The Medal "For the Capture of Budapest" () was a World War II campaign medal of the Soviet Union established on 9 June 1945 by decree of the Presidium of the Supreme Soviet of the USSR to satisfy the petition of the People's Commissariat for Defense of the Soviet Union to recognise and reward the participants of the battle for the capture of the city of Budapest from the armed forces of Nazi Germany.  The medal's statute was amended on 18 July 1980 by decree of the Presidium of the Supreme Soviet of the USSR № 2523-X.

Medal statute 
The Medal "For the Capture of Budapest" was awarded to soldiers of the Red Army, Navy and troops of the NKVD, direct participants of the heroic assault and capture of Budapest as well as to the organizers and leaders of combat operations in the capture of this city. 

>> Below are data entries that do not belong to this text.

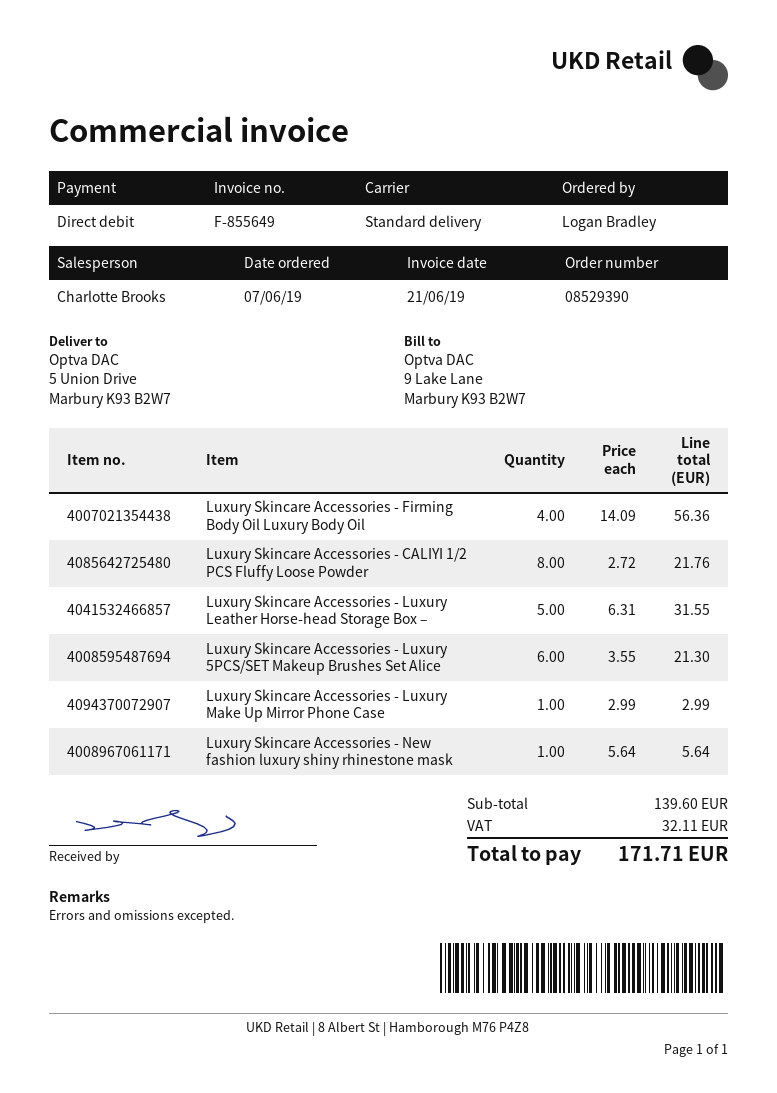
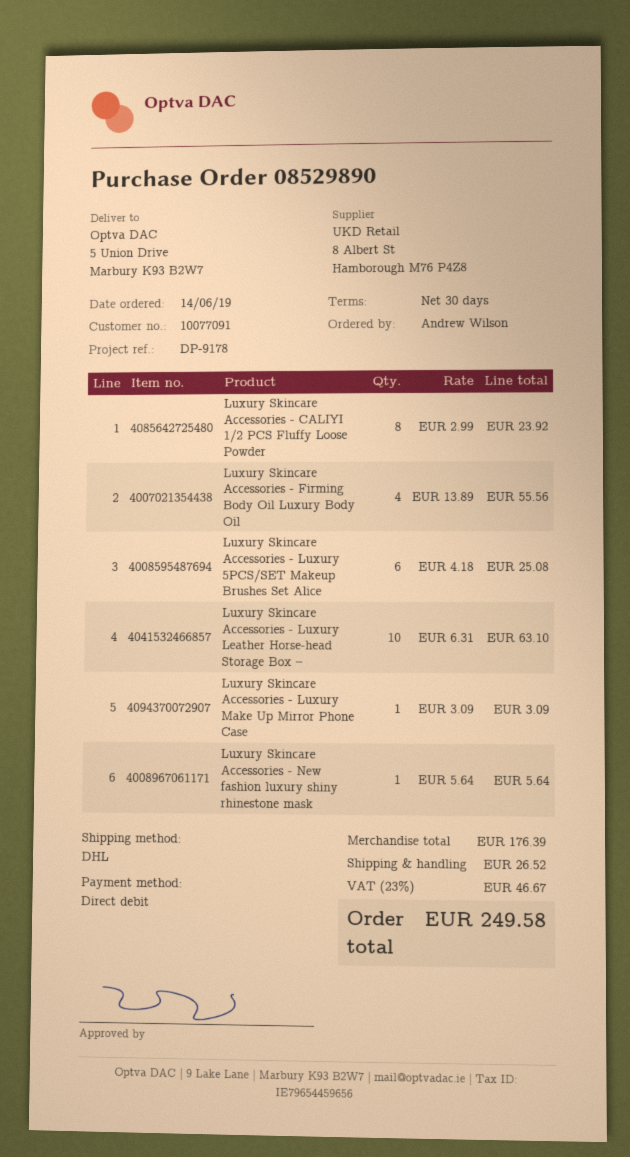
order number: 08529390 -> 08529890
order date: 2019-06-07 -> 2019-06-14
ordered by: Logan Bradley -> Andrew Wilson
shipping method: standard -> DHL
Luxury Skincare Accessories - Firming Body Oil Luxury Body Oil: 4 x 14.09 = 56.36 -> 4 x 13.89 = 55.56
Luxury Skincare Accessories - CALIYI 1/2 PCS Fluffy Loose Powder: 8 x 2.72 = 21.76 -> 8 x 2.99 = 23.92
Luxury Skincare Accessories - Luxury Leather Horse-head Storage Box –: 5 x 6.31 = 31.55 -> 10 x 6.31 = 63.10
Luxury Skincare Accessories - Luxury 5PCS/SET Makeup Brushes Set Alice: 6 x 3.55 = 21.30 -> 6 x 4.18 = 25.08
Luxury Skincare Accessories - Luxury Make Up Mirror Phone Case: 1 x 2.99 = 2.99 -> 1 x 3.09 = 3.09
subtotal: 139.60 -> 176.39
shipping: none -> 26.52
tax: 32.11 -> 46.67
total: 171.71 -> 249.58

Award of the medal was made on behalf of the Presidium of the Supreme Soviet of the USSR on the basis of documents attesting to actual participation in the capture of Budapest.  Serving military personnel received the medal from their unit commander, retirees from military service received the medal from a regional, municipal or district military commissioner in the recipient's community.  

The Medal "For the Capture of Budapest" was worn on the left side of the chest and in the presence of other awards of the USSR, was located immediately after the Medal "For the Victory over Japan".  If worn in the presence of orders or medals of the Russian Federation, the latter have precedence.

Medal description 
The Medal "For the Capture of Budapest" was a 32mm in diameter circular brass medal with a raised rim on the obverse.  On its obverse at the top, a relief five-pointed star, its top point touching the medal's upper rim.  Below the star, the relief inscription in bold letters on two rows "FOR THE CAPTURE OF BUDAPEST" ().  At the bottom, the relief image of a wreath of oak branches going up the left and right circumference of the medal up to the lower row of the inscription, in the center of the wreath, the relief image of the hammer and sickle.  On the reverse at the top, a relief plain five-pointed star, below the star, the relief date in three rows "13 FEBRUARY 1945" ().  

The Medal "For the Capture of Budapest" was secured by a ring through the medal suspension loop to a standard Soviet pentagonal mount covered by a 24mm wide silk moiré orange ribbon with an 8mm wide central blue stripe.

Recipients (partial list) 
The individuals below were all recipients of the Medal "For the Capture of Budapest".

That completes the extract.